Top of DATA SUPPLIED

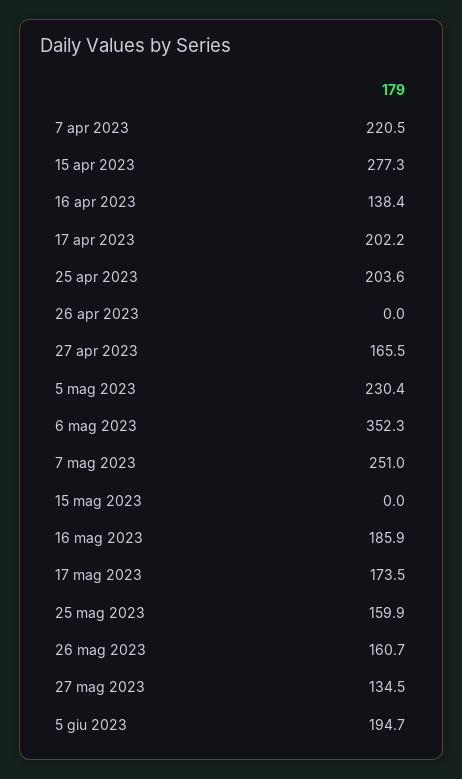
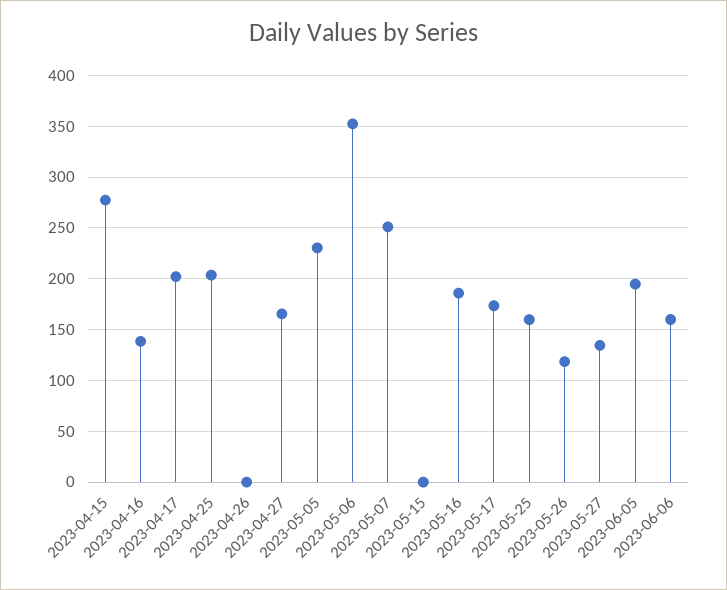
7 apr 2023: 220.5 -> none
26 mag 2023: 160.7 -> 120
2023-06-06: none -> 160

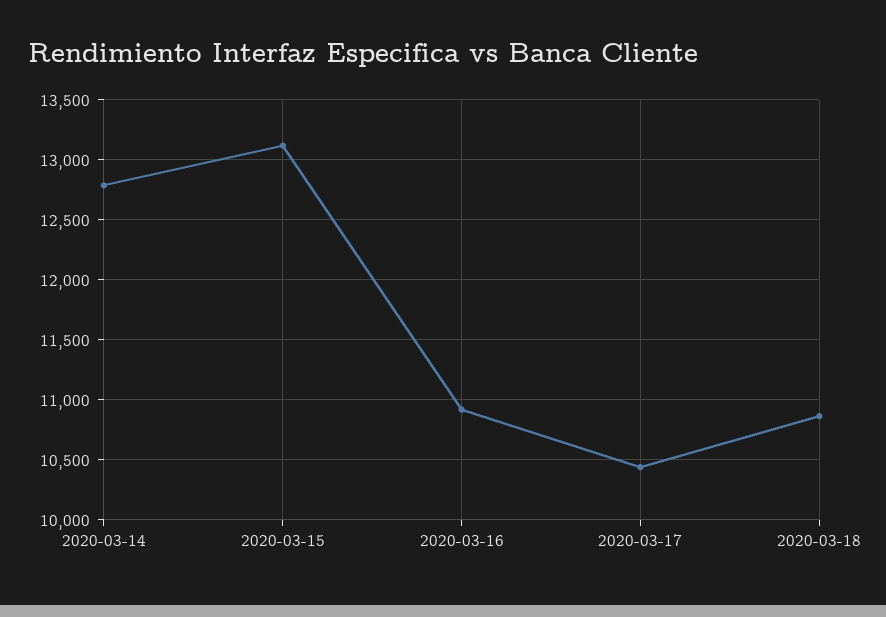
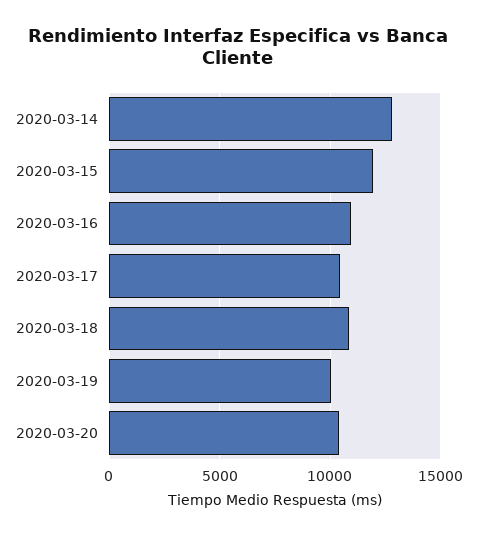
2020-03-15: 13100 -> 12000
2020-03-19: none -> 10000
2020-03-20: none -> 10500

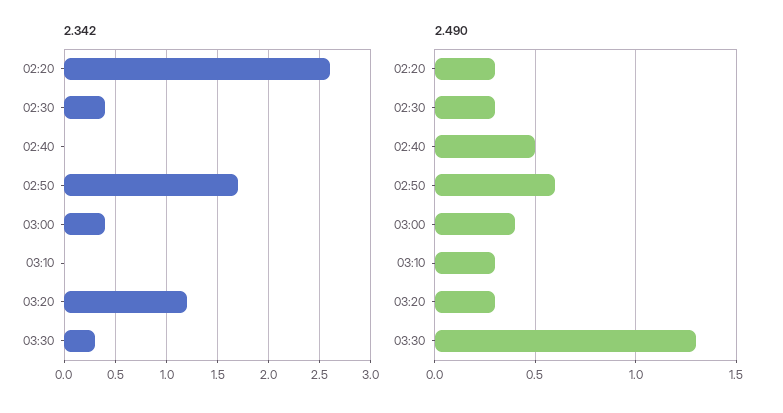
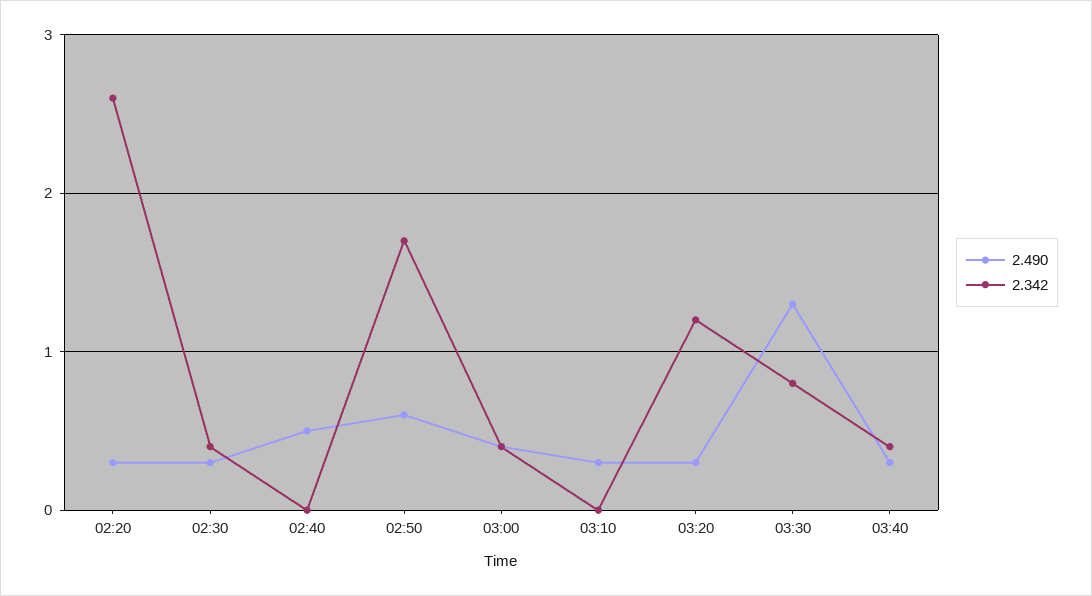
2.342, 03:30: 0.3 -> 0.8
2.490, 03:40: none -> 0.3
2.342, 03:40: none -> 0.4

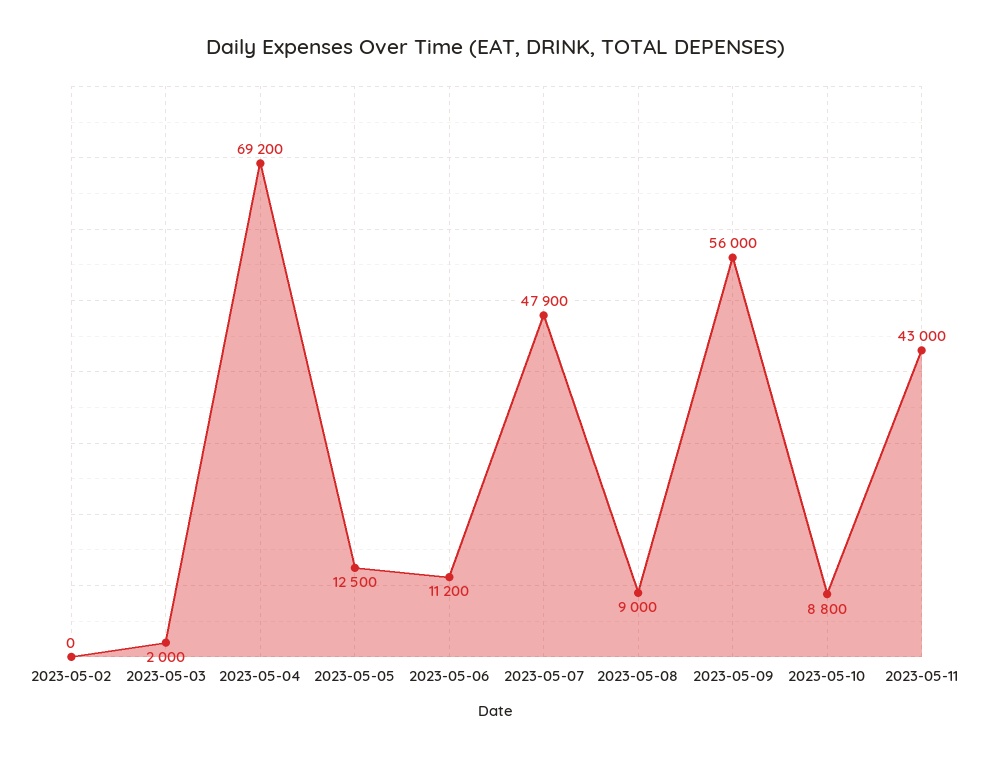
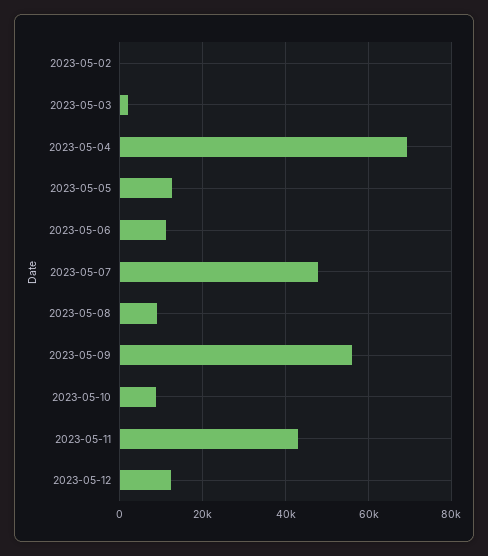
2023-05-12: none -> 12000

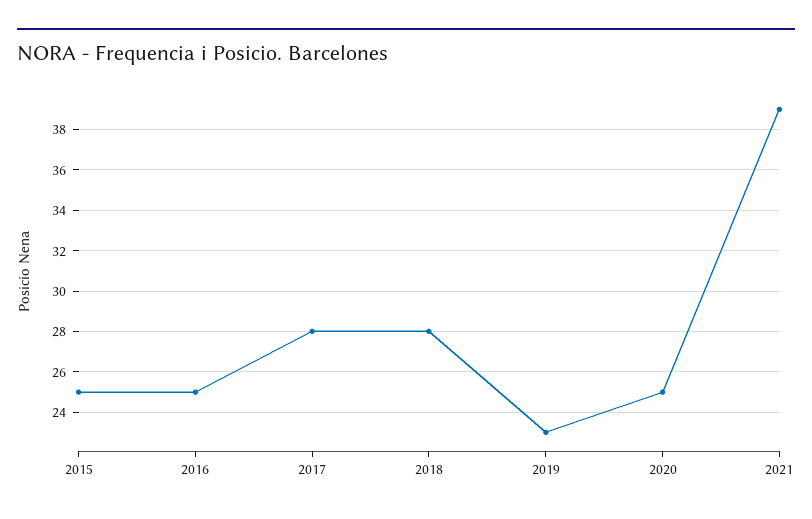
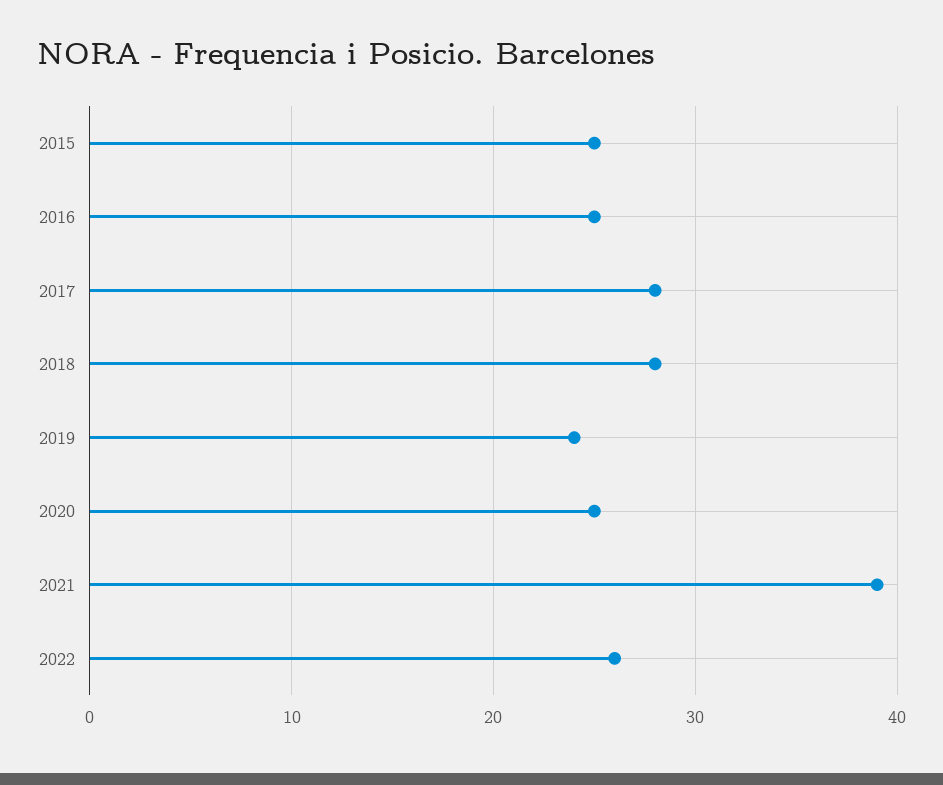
2019: 23 -> 24
2022: none -> 26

Bottom of DATA SUPPLIED

**TASK BRIEF:**
The copy must reproduce every entry exactly while excluding all pictures.

**TASK ANSWER:**
7 apr 2023: 220.5 -> none
26 mag 2023: 160.7 -> 120
2023-06-06: none -> 160

2020-03-15: 13100 -> 12000
2020-03-19: none -> 10000
2020-03-20: none -> 10500

2.342, 03:30: 0.3 -> 0.8
2.490, 03:40: none -> 0.3
2.342, 03:40: none -> 0.4

2023-05-12: none -> 12000

2019: 23 -> 24
2022: none -> 26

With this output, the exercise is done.